═══ Records provided

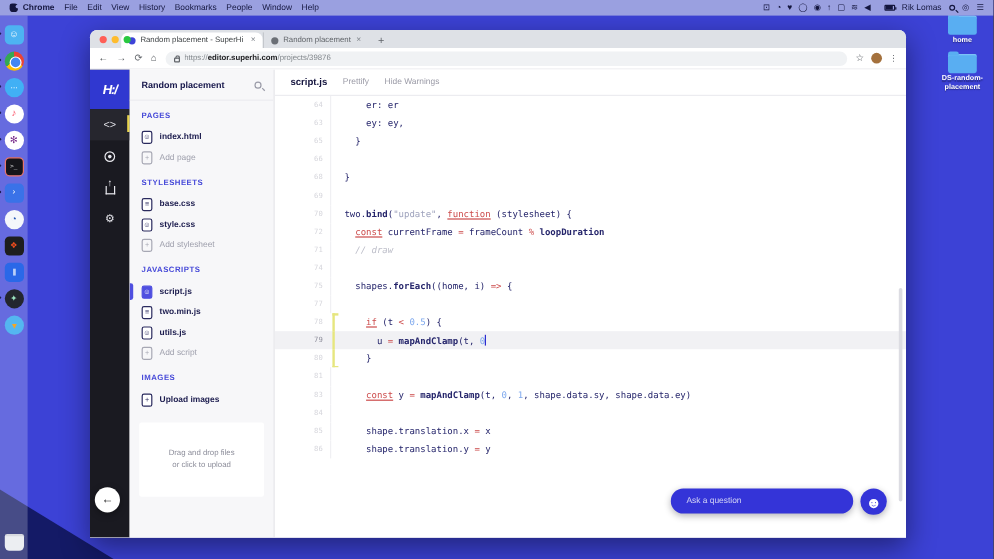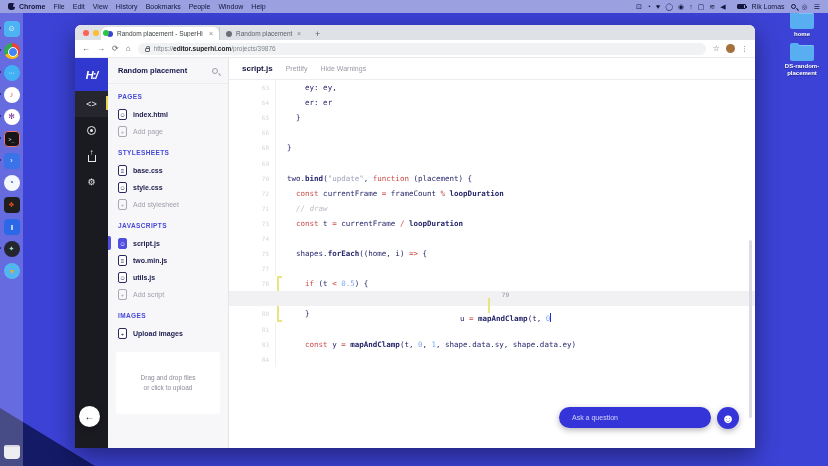--- a/index.html
+++ b/index.html
@@ -355,14 +355,14 @@
         </div>
         <div class="code-body" id="code-body">
             <div class="crow">
+              <span class="gut">64</span>
+              <span class="mark"></span>
+              <span class="cline"><span class="sv">    er: er</span></span>
+            </div>
+            <div class="crow">
               <span class="gut">63</span>
               <span class="mark"></span>
               <span class="cline"><span class="sv">    ey: ey,</span></span>
-            </div>
-            <div class="crow">
-              <span class="gut">64</span>
-              <span class="mark"></span>
-              <span class="cline"><span class="sv">    er: er</span></span>
             </div>
             <div class="crow">
               <span class="gut">65</span>

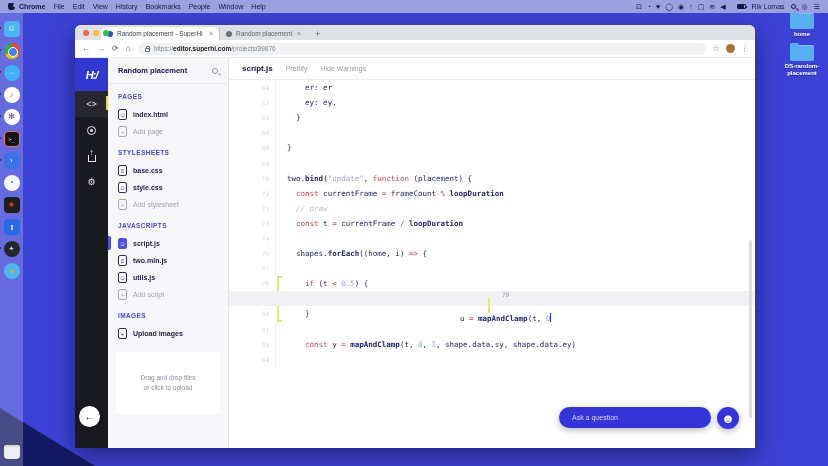--- a/index.html
+++ b/index.html
@@ -137,7 +137,7 @@
   .mark.b.top::after { content:""; position:absolute; left:2px; top:0; width:5px; height:1.5px; background:#e6e67f; }
   .mark.b.bot .cap { position:absolute; left:2px; bottom:0; width:5px; height:1.5px; background:#e6e67f; }
   .cline { white-space:pre; color:#25256b; }
-  .sk { color:#cc4b4b; } .so { color:#cc4b4b; } .sv { color:#25256b; }
+  .sk { color:#cc4b4b;text-decoration:underline; } .so { color:#cc4b4b; } .sv { color:#25256b; }
   .sf { color:#25256b; font-weight:bold; } .ss { color:#9fa3bd; }
   .sc { color:#bcbdc8; font-style:italic; } .sn { color:#7fa9ee; }
   .caret { display:inline-block; width:1px; height:9px; background:#2b2bd0; vertical-align:-1px; }

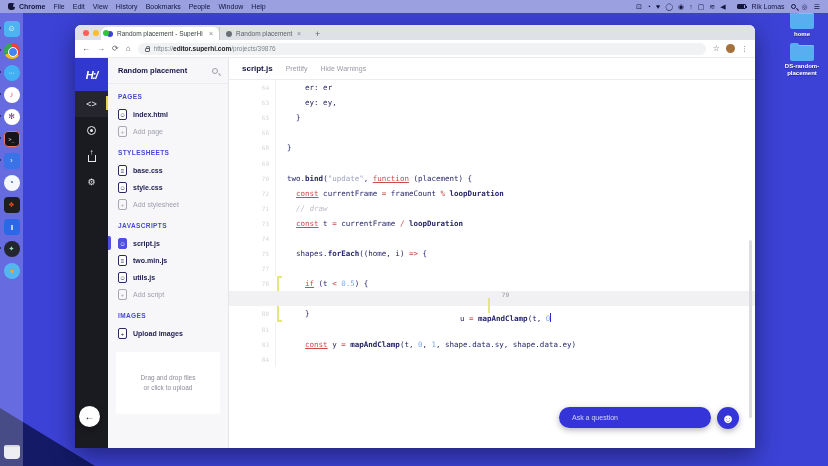--- a/index.html
+++ b/index.html
@@ -387,7 +387,7 @@
             <div class="crow">
               <span class="gut">70</span>
               <span class="mark"></span>
-              <span class="cline"><span class="sv">two.</span><span class="sf">bind</span><span class="sv">(</span><span class="ss">"update"</span><span class="sv">, </span><span class="sk">function</span><span class="sv"> (placement) {</span></span>
+              <span class="cline"><span class="sv">two.</span><span class="sf">bind</span><span class="sv">(</span><span class="ss">"update"</span><span class="sv">, </span><span class="sk">function</span><span class="sv"> (stylesheet) {</span></span>
             </div>
             <div class="crow">
               <span class="gut">72</span>

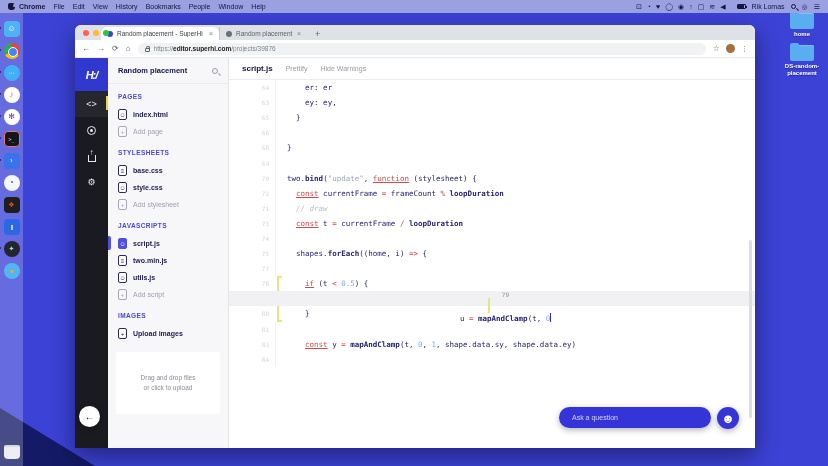--- a/index.html
+++ b/index.html
@@ -400,11 +400,6 @@
               <span class="cline"><span class="sc">  // draw</span></span>
             </div>
             <div class="crow">
-              <span class="gut">73</span>
-              <span class="mark"></span>
-              <span class="cline"><span class="sv">  </span><span class="sk">const</span><span class="sv"> t </span><span class="so">=</span><span class="sv"> currentFrame </span><span class="so">/</span><span class="sv"> </span><span class="sf">loopDuration</span></span>
-            </div>
-            <div class="crow">
               <span class="gut">74</span>
               <span class="mark"></span>
               <span class="cline"></span>

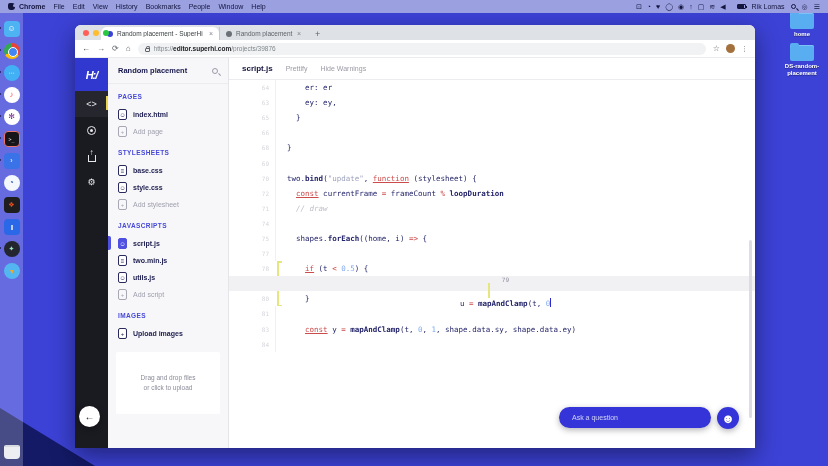--- a/index.html
+++ b/index.html
@@ -128,7 +128,7 @@
   .code-act { font-size:7px; color:#9a9aa6; }
   .code-body { font-family:"DejaVu Sans Mono", monospace; font-size:7.5px; }
   .crow { display:flex; align-items:center; height:15.1px; }
-  .crow.hl { background:#f1f1f4;flex-direction:column; }
+  .crow.hl { background:#f1f1f4; }
   .gut { width:46px; text-align:right; font-size:6px; color:#d6d6dc; flex:0 0 auto; padding-right:6px; }
   .crow.hl .gut { color:#8f8f9c; }
   .mark { width:12px; height:100%; flex:0 0 auto; border-left:1px solid #f0f0f3; position:relative; }

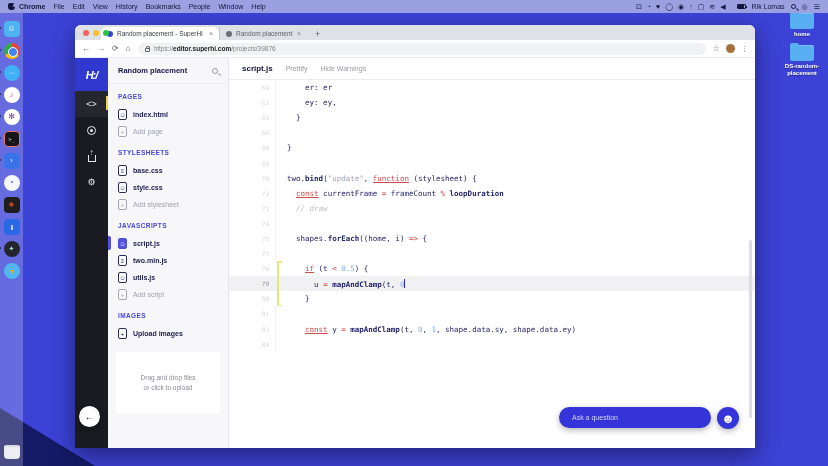--- a/index.html
+++ b/index.html
@@ -445,6 +445,11 @@
               <span class="gut">84</span>
               <span class="mark"></span>
             </div>
+            <div class="crow">
+              <span class="gut">85</span>
+              <span class="mark"></span>
+              <span class="cline"><span class="sv">    shape.translation.x </span><span class="so">=</span><span class="sv"> x</span></span>
+            </div>
           </div>
         <div class="vscroll"></div>
       </div>

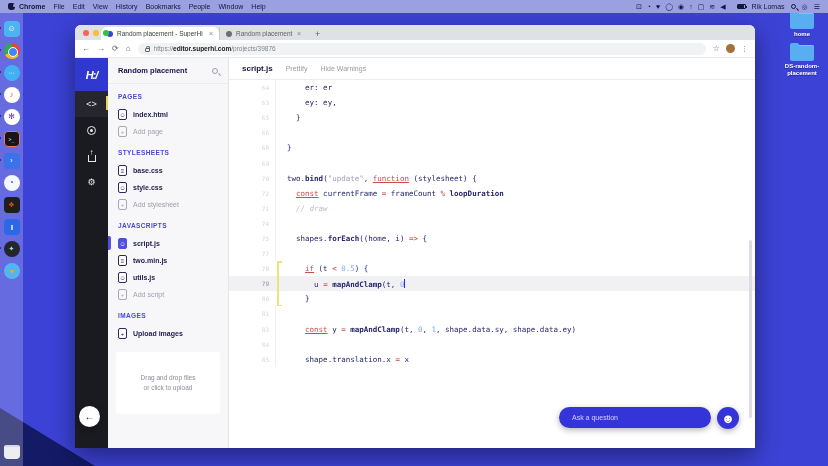--- a/index.html
+++ b/index.html
@@ -450,6 +450,11 @@
               <span class="mark"></span>
               <span class="cline"><span class="sv">    shape.translation.x </span><span class="so">=</span><span class="sv"> x</span></span>
             </div>
+            <div class="crow">
+              <span class="gut">86</span>
+              <span class="mark"></span>
+              <span class="cline"><span class="sv">    shape.translation.y </span><span class="so">=</span><span class="sv"> y</span></span>
+            </div>
           </div>
         <div class="vscroll"></div>
       </div>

══════

(Task): Where does the string "flex" appear in the records above? Return every line that holds it.

(Response):
   .crow { display:flex; align-items:center; height:15.1px; }
-  .crow.hl { background:#f1f1f4;flex-direction:column; }
   .gut { width:46px; text-align:right; font-size:6px; color:#d6d6dc; flex:0 0 auto; padding-right:6px; }
   .mark { width:12px; height:100%; flex:0 0 auto; border-left:1px solid #f0f0f3; position:relative; }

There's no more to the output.